Are antibodies against the Duffy antigens clinically significant?
Antibodies against Fya, Fyb, and other Duffy antigens are clinically significant. They are associated with HDFN and both immediate and delayed hemolytic transfusion reactions. They are usually of IgG isotype, reactive at 37° C, and are detected only in the IAT.
Are anti-Xg^a antibodies associated with hemolytic transfusion reactions or HDFN?
Anti-Xga is not associated with hemolytic transfusion reactions or HDFN. Anti-Xga may be immune stimulated or naturally occurring. Most examples are of IgG isotype, including some capable of activating complement.
Infectious meningitis is divided into acute, subacute, and chronic clinical syndromes, based on duration of symptoms. What are probable pathogens based on these categories?
Acute (onset/duration of <24 hours): Pyogenic bacteria. Subacute (onset/duration of 1-7 days): Enteroviruses, pyogenic bacteria. Chronic (persisting at least 4 weeks): M. tuberculosis, T. pallidum, Brucella sp., L. interrogans, B. burgdorferi, C. neoformans, C. immitis, H. capsulatum.
What are common bacterial causes of acute meningitis by age, for neonates-3 months, 4 months-6 years, 6-45 years, and >45 years?

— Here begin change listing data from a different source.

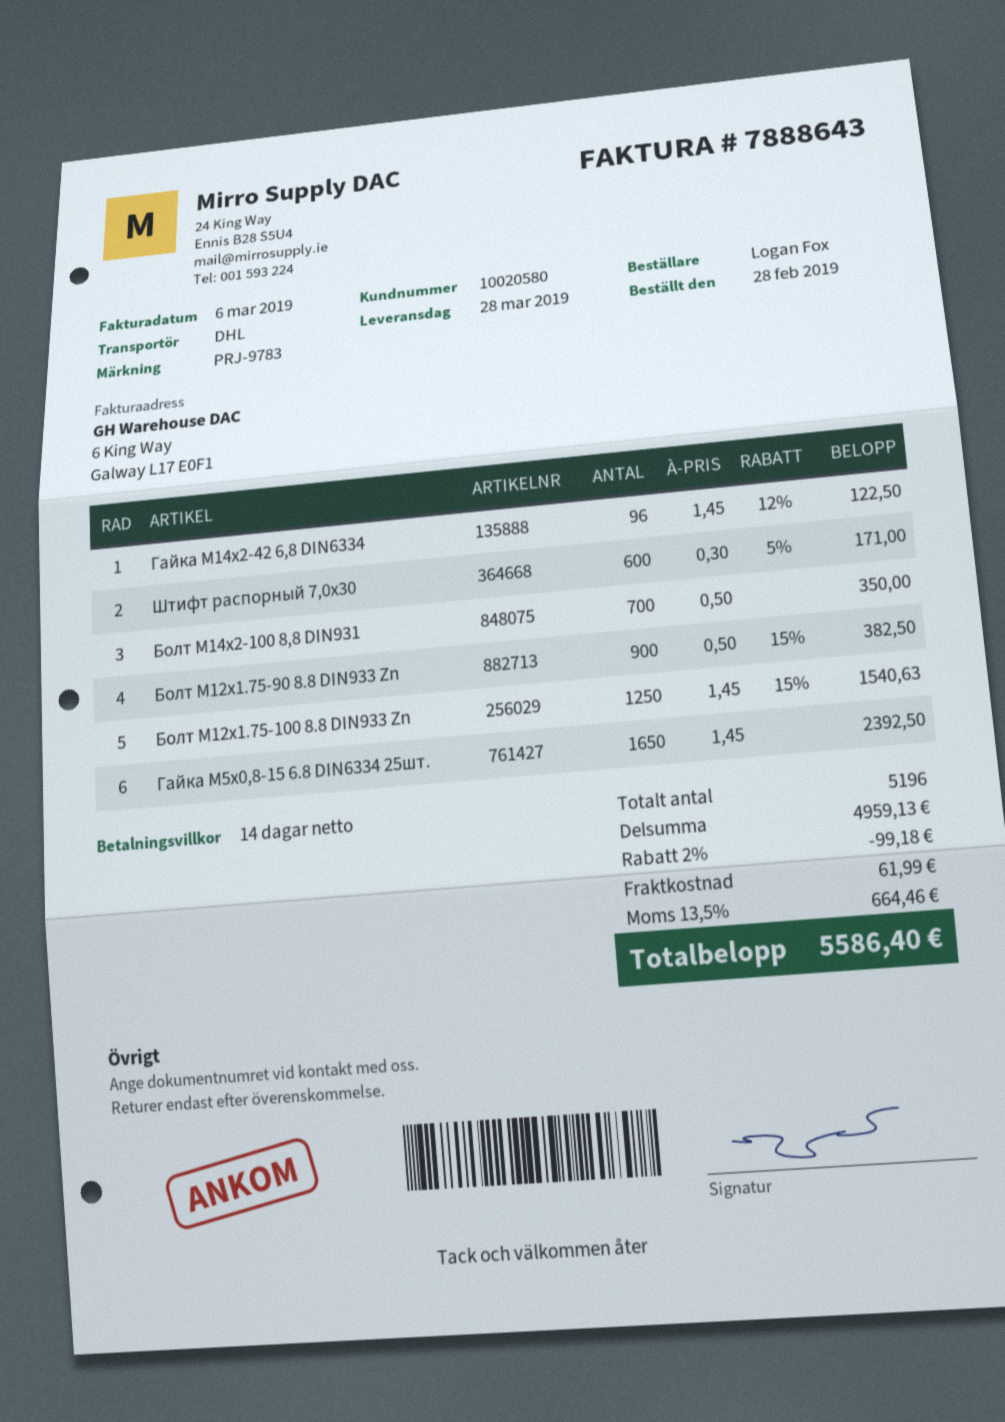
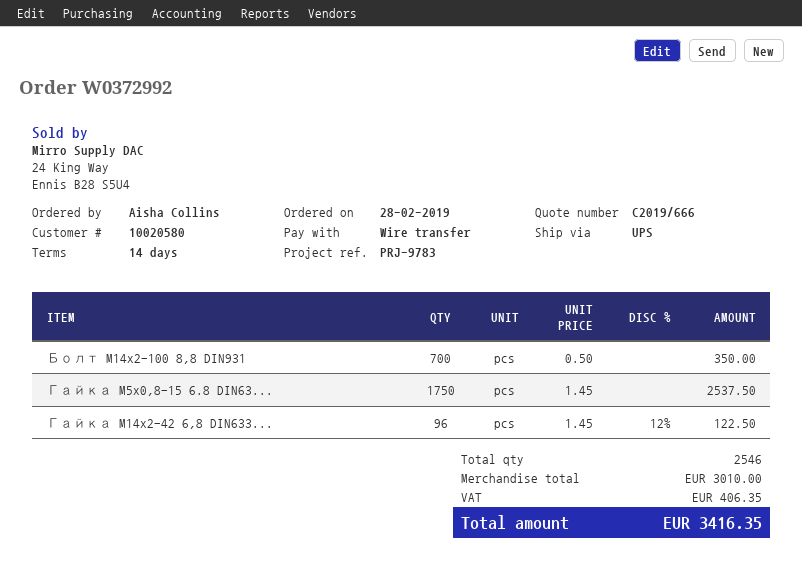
ordered by: Logan Fox -> Aisha Collins
shipping method: DHL -> UPS
Штифт распорный 7,0x30: 600 x 0.30 - 5% = 171.00 -> none
Болт M12x1.75-90 8.8 DIN933 Zn: 900 x 0.50 - 15% = 382.50 -> none
Болт M12x1.75-100 8.8 DIN933 Zn: 1250 x 1.45 - 15% = 1540.63 -> none
Гайка M5x0,8-15 6.8 DIN6334 25шт.: 1650 x 1.45 = 2392.50 -> 1750 x 1.45 = 2537.50
total quantity: 5196 -> 2546
subtotal: 4959.13 -> 3010.00
discount: 2% = 99.18 -> none
shipping: 61.99 -> none
tax: 664.46 -> 406.35
total: 5586.40 -> 3416.35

Neonates-3 months: Group B streptococcus, E. coli, L. monocytogenes (Listeria can cause meningitis in immunocompromised individuals in all age groups). 4 months-6 years (Incidence of meningitis due to HIB in the US has declined dramatically due to vaccination): S. pneumoniae. 6-45 years: N. meningitidis. >45 years: S. pneumoniae, L. monocytogenes, Group B streptococcus.
Do anti-Jk antibodies cause HDFN?
Although uncommon, anti-Jk can cause a mild HDFN.
Are anti-Dombrock antibodies clinically significant?
Anti-Dombrock antibodies can be clinically significant, although many examples are benign. Anti-Dombrock antibodies are capable of causing shortened RBC survival and acute and delayed hemolytic transfusion reactions. Anti-Dombrock is not associated with HDFN. Antibodies against Dombrock antigens are usually of IgG isotype, arising from immune stimulation by transfusion or pregnancy.
Are anti-Colton antibodies clinically significant?
Anti-Colton antibodies can be clinically significant: They can be associated with shortened RBC survival, hemolytic transfusion reactions, and HDFN. Antibodies to Coa and Cob are usually of the IgG isotype, resulting from immune stimulation by transfusion or pregnancy. Some examples of anti-Coa and anti-Cob are reported to bind complement.
Are antibodies to the LW blood group system clinically significant?
Clinically benign, anti-LW antibodies are rarely a cause of hemolytic transfusion reactions or HDFN. They usually are of IgG isotype and are detected in the IAT.
Are antibodies against the Chido/Rodgers blood group system antigens clinically significant?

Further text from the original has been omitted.